### Problem details
Each record here should be printed again exactly; please leave its pictures out.

Records shown Block Start

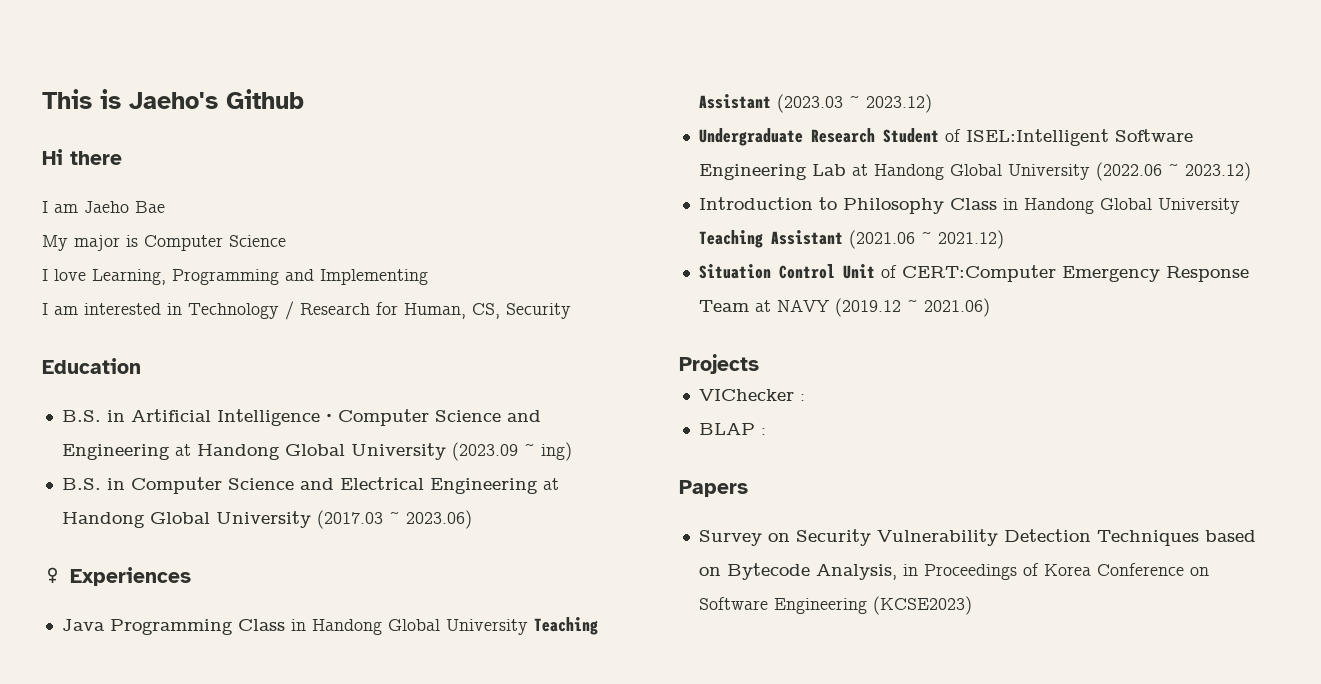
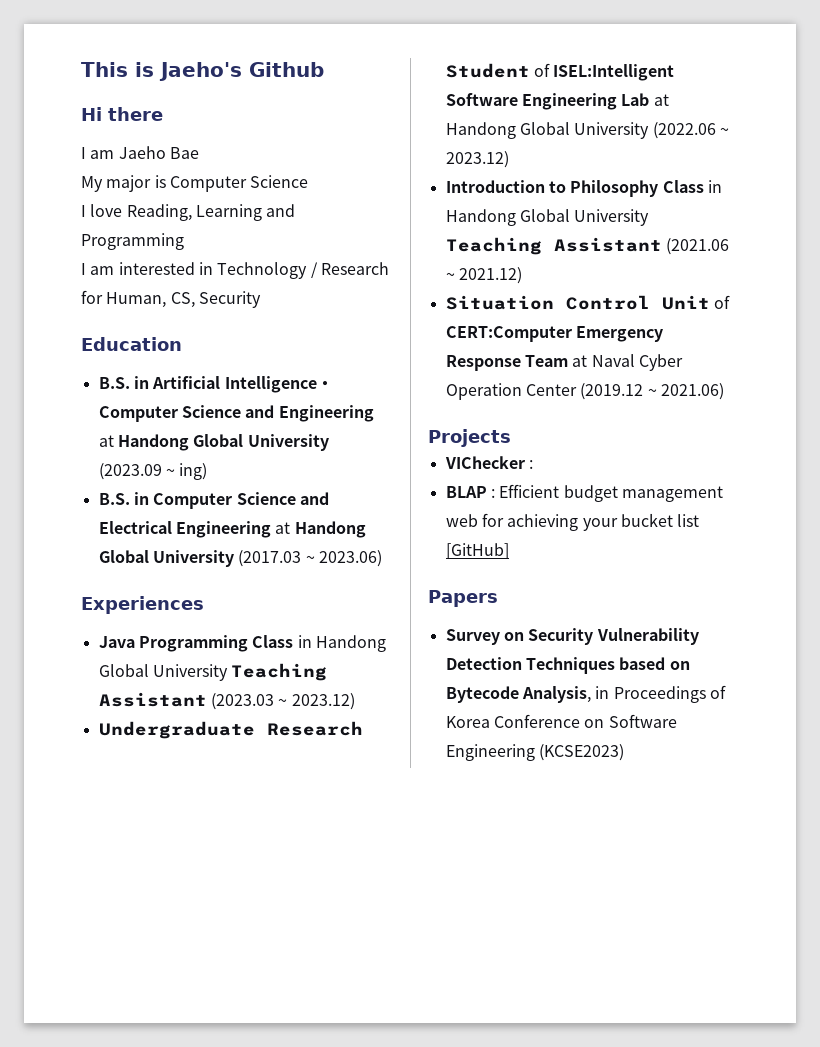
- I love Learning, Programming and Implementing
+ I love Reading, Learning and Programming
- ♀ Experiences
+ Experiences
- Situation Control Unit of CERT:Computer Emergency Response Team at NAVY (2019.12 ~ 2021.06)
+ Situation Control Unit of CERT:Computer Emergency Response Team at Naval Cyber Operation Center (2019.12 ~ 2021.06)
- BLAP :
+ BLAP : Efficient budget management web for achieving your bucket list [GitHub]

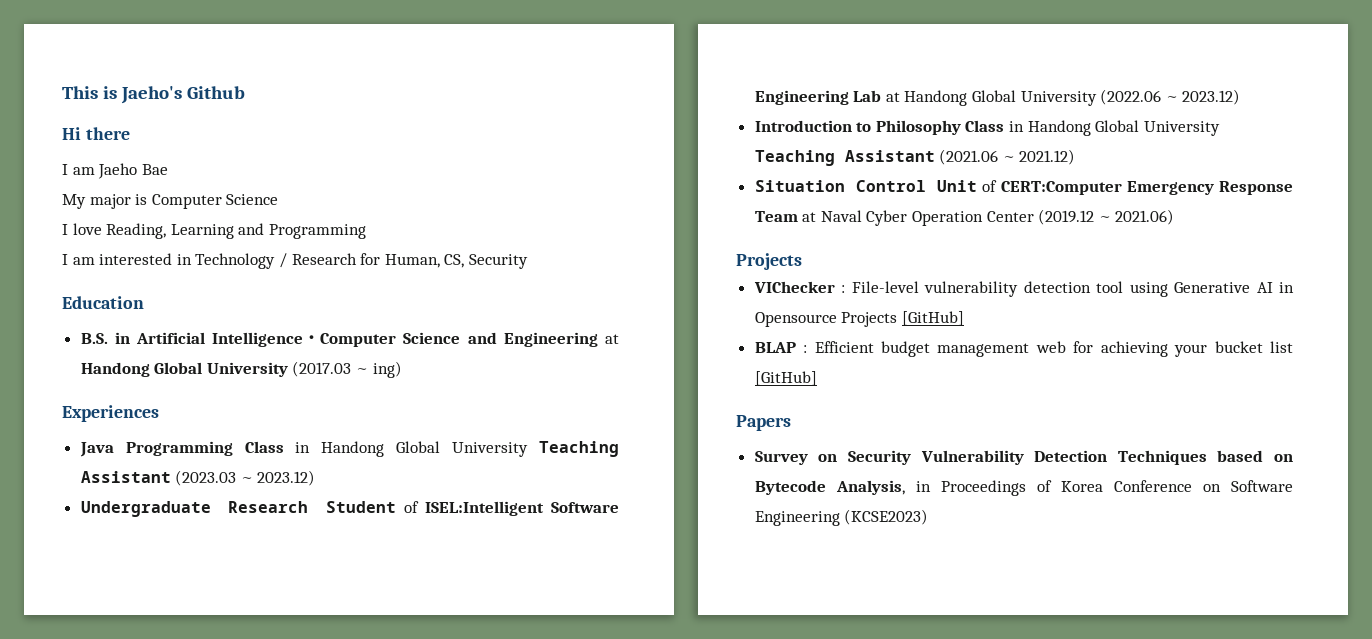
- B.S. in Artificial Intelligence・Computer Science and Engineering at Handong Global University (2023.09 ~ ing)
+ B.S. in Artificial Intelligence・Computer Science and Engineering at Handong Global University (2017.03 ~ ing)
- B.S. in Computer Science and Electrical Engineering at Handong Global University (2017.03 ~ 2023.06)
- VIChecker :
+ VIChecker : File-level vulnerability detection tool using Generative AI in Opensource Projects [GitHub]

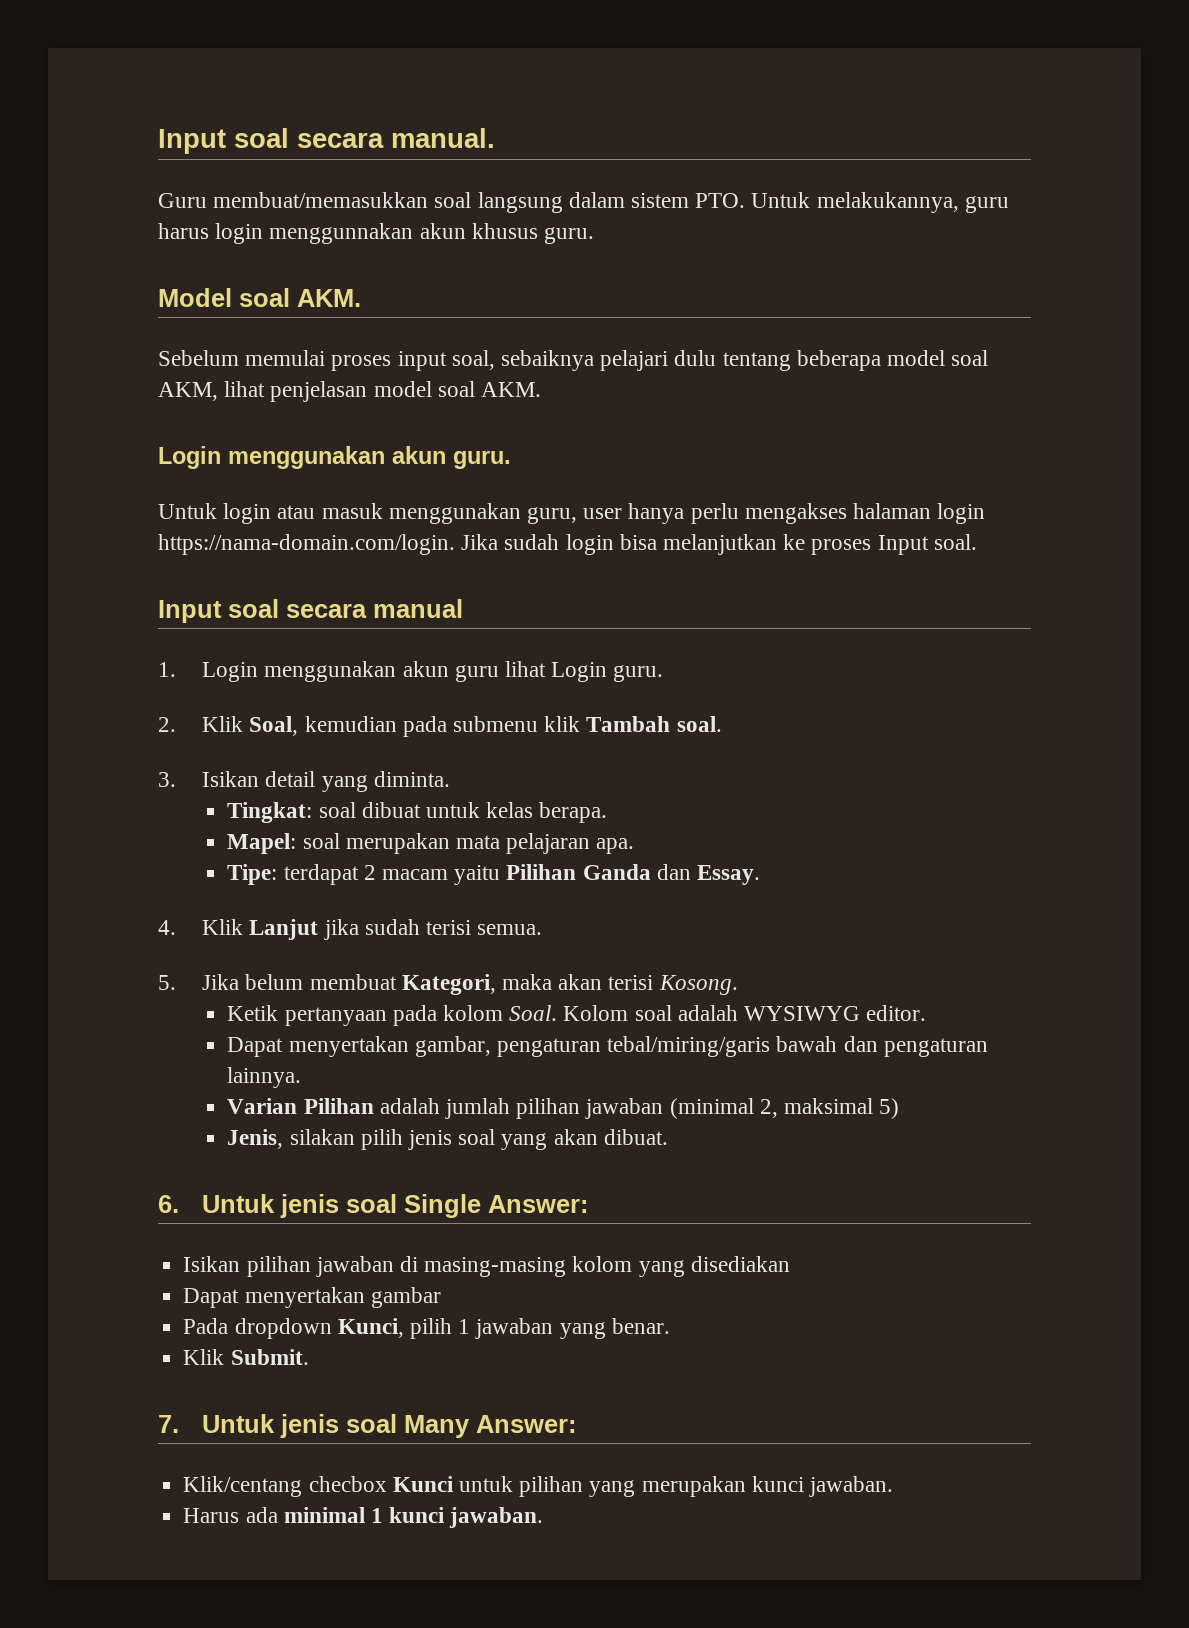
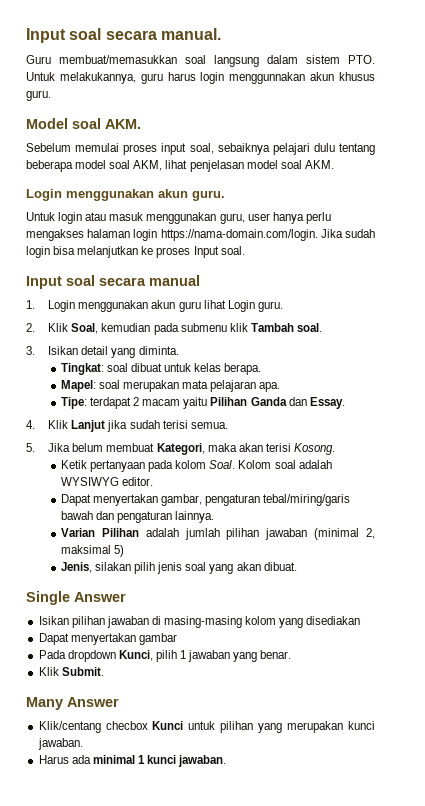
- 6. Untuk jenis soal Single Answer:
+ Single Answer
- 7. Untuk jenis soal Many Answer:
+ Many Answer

Records shown Block End

### Answer section
- I love Learning, Programming and Implementing
+ I love Reading, Learning and Programming
- ♀ Experiences
+ Experiences
- Situation Control Unit of CERT:Computer Emergency Response Team at NAVY (2019.12 ~ 2021.06)
+ Situation Control Unit of CERT:Computer Emergency Response Team at Naval Cyber Operation Center (2019.12 ~ 2021.06)
- BLAP :
+ BLAP : Efficient budget management web for achieving your bucket list [GitHub]

- B.S. in Artificial Intelligence・Computer Science and Engineering at Handong Global University (2023.09 ~ ing)
+ B.S. in Artificial Intelligence・Computer Science and Engineering at Handong Global University (2017.03 ~ ing)
- B.S. in Computer Science and Electrical Engineering at Handong Global University (2017.03 ~ 2023.06)
- VIChecker :
+ VIChecker : File-level vulnerability detection tool using Generative AI in Opensource Projects [GitHub]

- 6. Untuk jenis soal Single Answer:
+ Single Answer
- 7. Untuk jenis soal Many Answer:
+ Many Answer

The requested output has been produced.